## [TASK ITEM]
Look through the listing below, and wherever a line has the string "Lathe", pull it out.

## [EXTRACTED ENTRIES]
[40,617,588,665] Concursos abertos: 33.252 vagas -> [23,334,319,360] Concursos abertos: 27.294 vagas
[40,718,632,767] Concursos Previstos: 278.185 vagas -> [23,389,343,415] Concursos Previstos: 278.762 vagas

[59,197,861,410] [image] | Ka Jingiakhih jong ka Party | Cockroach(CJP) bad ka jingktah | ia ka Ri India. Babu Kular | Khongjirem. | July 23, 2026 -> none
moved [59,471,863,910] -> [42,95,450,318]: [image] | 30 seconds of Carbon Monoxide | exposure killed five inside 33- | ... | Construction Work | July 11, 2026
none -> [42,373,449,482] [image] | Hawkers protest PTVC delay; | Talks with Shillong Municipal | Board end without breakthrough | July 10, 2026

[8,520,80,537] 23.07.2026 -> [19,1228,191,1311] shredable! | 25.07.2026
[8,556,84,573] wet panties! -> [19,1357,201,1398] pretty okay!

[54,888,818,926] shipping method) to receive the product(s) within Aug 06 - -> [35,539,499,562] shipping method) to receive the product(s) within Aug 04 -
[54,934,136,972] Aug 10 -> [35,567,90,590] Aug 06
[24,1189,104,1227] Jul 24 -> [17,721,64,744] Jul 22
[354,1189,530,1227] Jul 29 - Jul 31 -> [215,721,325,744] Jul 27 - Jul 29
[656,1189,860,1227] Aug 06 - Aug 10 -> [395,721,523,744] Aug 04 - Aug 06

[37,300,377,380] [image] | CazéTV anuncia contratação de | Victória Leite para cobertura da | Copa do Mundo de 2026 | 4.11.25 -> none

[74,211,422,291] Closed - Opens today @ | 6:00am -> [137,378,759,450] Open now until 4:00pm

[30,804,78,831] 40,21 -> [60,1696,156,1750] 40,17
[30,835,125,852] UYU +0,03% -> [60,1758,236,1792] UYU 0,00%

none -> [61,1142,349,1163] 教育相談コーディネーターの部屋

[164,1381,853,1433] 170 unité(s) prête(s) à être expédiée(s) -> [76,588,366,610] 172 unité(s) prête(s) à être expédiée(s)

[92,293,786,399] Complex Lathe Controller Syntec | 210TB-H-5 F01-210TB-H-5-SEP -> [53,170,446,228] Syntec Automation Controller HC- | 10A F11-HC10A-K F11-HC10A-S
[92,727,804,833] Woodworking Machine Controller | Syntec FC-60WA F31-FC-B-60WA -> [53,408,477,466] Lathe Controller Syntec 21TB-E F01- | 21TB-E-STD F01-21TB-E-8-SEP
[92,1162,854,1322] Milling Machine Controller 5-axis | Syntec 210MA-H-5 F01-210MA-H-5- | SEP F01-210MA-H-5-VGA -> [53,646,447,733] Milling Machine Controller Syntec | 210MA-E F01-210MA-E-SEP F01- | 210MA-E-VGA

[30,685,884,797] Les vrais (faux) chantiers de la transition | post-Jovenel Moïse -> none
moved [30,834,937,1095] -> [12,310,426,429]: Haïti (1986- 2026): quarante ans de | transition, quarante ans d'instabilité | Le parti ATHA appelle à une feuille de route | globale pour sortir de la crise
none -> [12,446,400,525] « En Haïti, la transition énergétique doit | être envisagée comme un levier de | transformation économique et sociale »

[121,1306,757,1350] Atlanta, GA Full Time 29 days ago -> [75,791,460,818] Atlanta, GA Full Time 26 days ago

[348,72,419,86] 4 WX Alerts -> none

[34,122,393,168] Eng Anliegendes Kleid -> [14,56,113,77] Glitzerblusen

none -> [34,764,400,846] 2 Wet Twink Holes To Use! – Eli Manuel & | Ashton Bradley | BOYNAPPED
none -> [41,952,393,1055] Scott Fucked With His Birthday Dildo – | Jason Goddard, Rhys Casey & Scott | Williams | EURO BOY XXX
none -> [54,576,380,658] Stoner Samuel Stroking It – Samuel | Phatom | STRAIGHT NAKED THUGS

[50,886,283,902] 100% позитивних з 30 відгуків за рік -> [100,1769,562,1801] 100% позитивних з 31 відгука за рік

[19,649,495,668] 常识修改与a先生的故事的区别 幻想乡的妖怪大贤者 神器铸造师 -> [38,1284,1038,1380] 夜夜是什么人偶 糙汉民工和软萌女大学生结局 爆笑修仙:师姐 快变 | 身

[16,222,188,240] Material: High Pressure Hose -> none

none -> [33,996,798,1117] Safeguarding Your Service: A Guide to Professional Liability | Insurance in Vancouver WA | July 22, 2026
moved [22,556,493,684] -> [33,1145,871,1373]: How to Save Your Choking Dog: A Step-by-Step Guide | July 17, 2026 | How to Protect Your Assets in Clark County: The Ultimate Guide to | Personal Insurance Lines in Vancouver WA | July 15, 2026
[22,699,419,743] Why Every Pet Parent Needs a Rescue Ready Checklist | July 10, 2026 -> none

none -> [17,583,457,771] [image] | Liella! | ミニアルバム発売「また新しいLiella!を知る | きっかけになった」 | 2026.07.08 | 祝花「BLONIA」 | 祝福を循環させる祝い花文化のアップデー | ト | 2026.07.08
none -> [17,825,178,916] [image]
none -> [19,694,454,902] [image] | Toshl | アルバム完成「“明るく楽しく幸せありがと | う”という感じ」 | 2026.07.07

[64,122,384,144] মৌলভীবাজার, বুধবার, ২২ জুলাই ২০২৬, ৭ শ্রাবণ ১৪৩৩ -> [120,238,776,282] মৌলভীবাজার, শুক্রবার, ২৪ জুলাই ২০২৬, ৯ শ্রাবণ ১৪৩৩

## [RESPONSE TO THE EXERCISE]
[92,293,786,399] Complex Lathe Controller Syntec | 210TB-H-5 F01-210TB-H-5-SEP -> [53,170,446,228] Syntec Automation Controller HC- | 10A F11-HC10A-K F11-HC10A-S
[92,727,804,833] Woodworking Machine Controller | Syntec FC-60WA F31-FC-B-60WA -> [53,408,477,466] Lathe Controller Syntec 21TB-E F01- | 21TB-E-STD F01-21TB-E-8-SEP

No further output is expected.